= Geoffrey Harding =

Medical practitioner

Geoffrey Alexander Harding OAM (born 1950), most often known as Geoff Harding, is a Brisbane-based medical practitioner and a recognized leader within the field of musculoskeletal medicine.

==Education==
Harding was educated at Padua College (Brisbane), and subsequently studied medicine at the University of Queensland, graduating with a Bachelor of Medicine and Bachelor of Surgery degree in 1982. He undertook short courses in musculoskeletal medicine at the Hôtel-Dieu de Paris with Professor Robert Maigne, and Dr Jean-Yves Maigne. In 1995 he completed a Diploma in Musculoskeletal Medicine at the University of Otago.

==Professional career==
Harding has operated a musculoskeletal clinic at suburban Sandgate in Queensland for a number of years. He has also served as a speaker and educator within the field of musculoskeletal medicine.

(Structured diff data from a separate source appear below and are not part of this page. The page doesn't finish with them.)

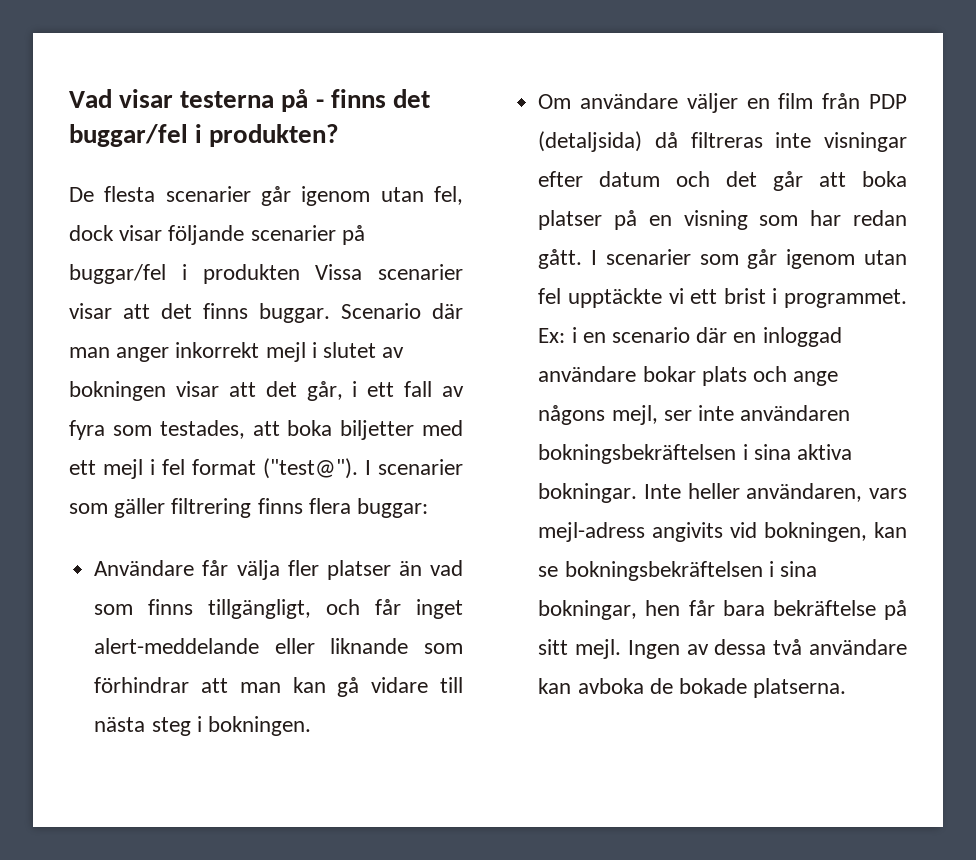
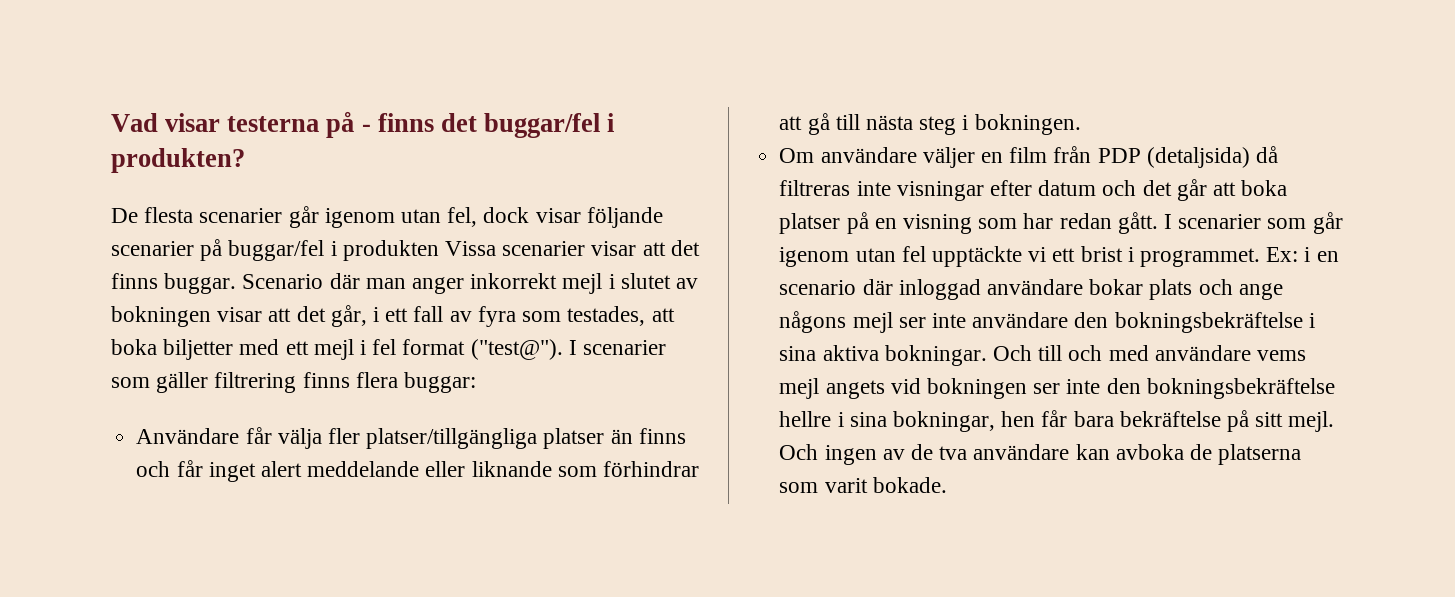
- Användare får välja fler platser än vad som finns tillgängligt, och får inget alert-meddelande eller liknande som förhindrar att man kan gå vidare till nästa steg i bokningen.
+ Användare får välja fler platser/tillgängliga platser än finns och får inget alert meddelande eller liknande som förhindrar att gå till nästa steg i bokningen.
- Ex: i en scenario där en inloggad användare bokar plats och ange någons mejl, ser inte användaren bokningsbekräftelsen i sina aktiva bokningar.
+ Ex: i en scenario där inloggad användare bokar plats och ange någons mejl ser inte användare den bokningsbekräftelse i sina aktiva bokningar.
- Inte heller användaren, vars mejl-adress angivits vid bokningen, kan se bokningsbekräftelsen i sina bokningar, hen får bara bekräftelse på sitt mejl.
+ Och till och med användare vems mejl angets vid bokningen ser inte den bokningsbekräftelse hellre i sina bokningar, hen får bara bekräftelse på sitt mejl.
- Ingen av dessa två användare kan avboka de bokade platserna.
+ Och ingen av de tva användare kan avboka de platserna som varit bokade.

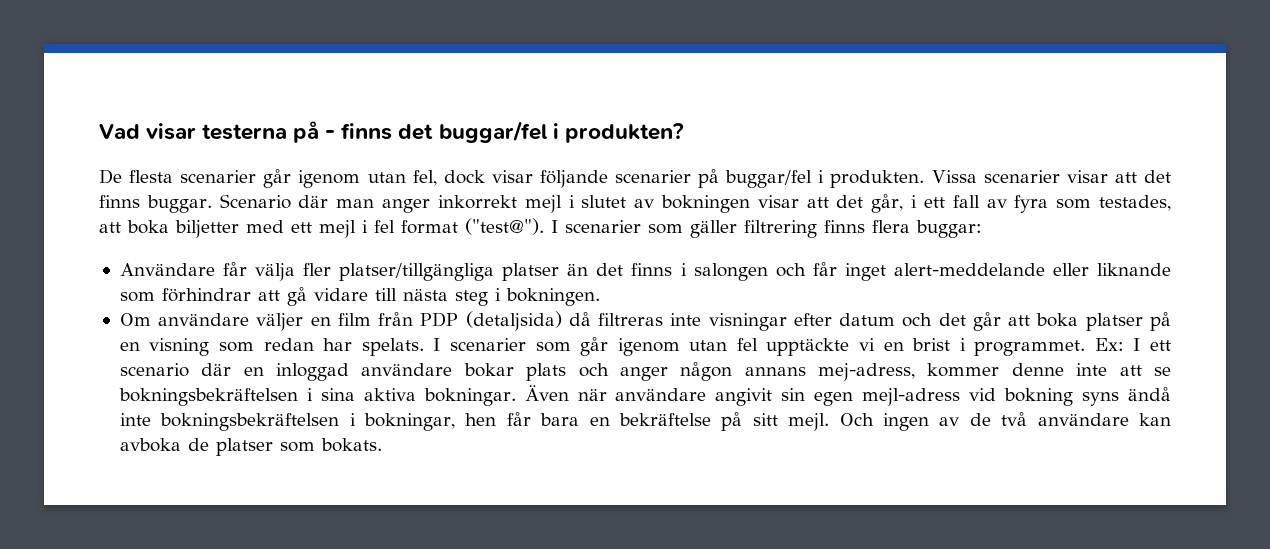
- De flesta scenarier går igenom utan fel, dock visar följande scenarier på buggar/fel i produkten Vissa scenarier visar att det finns buggar.
+ De flesta scenarier går igenom utan fel, dock visar följande scenarier på buggar/fel i produkten. Vissa scenarier visar att det finns buggar.
- Användare får välja fler platser/tillgängliga platser än finns och får inget alert meddelande eller liknande som förhindrar att gå till nästa steg i bokningen.
+ Användare får välja fler platser/tillgängliga platser än det finns i salongen och får inget alert-meddelande eller liknande som förhindrar att gå vidare till nästa steg i bokningen.
- Om användare väljer en film från PDP (detaljsida) då filtreras inte visningar efter datum och det går att boka platser på en visning som har redan gått.
+ Om användare väljer en film från PDP (detaljsida) då filtreras inte visningar efter datum och det går att boka platser på en visning som redan har spelats.
- I scenarier som går igenom utan fel upptäckte vi ett brist i programmet.
+ I scenarier som går igenom utan fel upptäckte vi en brist i programmet.
- Ex: i en scenario där inloggad användare bokar plats och ange någons mejl ser inte användare den bokningsbekräftelse i sina aktiva bokningar. Och till och med användare vems mejl angets vid bokningen ser inte den bokningsbekräftelse hellre i sina bokningar, hen får bara bekräftelse på sitt mejl.
+ Ex: I ett scenario där en inloggad användare bokar plats och anger någon annans mej-adress, kommer denne inte att se bokningsbekräftelsen i sina aktiva bokningar. Även när användare angivit sin egen mejl-adress vid bokning syns ändå inte bokningsbekräftelsen i bokningar, hen får bara en bekräftelse på sitt mejl.
- Och ingen av de tva användare kan avboka de platserna som varit bokade.
+ Och ingen av de två användare kan avboka de platser som bokats.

Harding notes that musculoskeletal pain is the most common pain affecting Australians, and this also has a high economic cost to the community. Harding, however, advocates a form of “self-efficacy”, that is, “putting the patient in control”, through carefully explaining what is happening. He maintains that this can have surprisingly positive results.

The work of Geoff Harding was recognized in 2017 with the awarding of an Order of Australia Medal. The citation reads: “For service to musculoskeletal medicine”.

==Personal life==
Harding is a part-time musician, performing with a local band.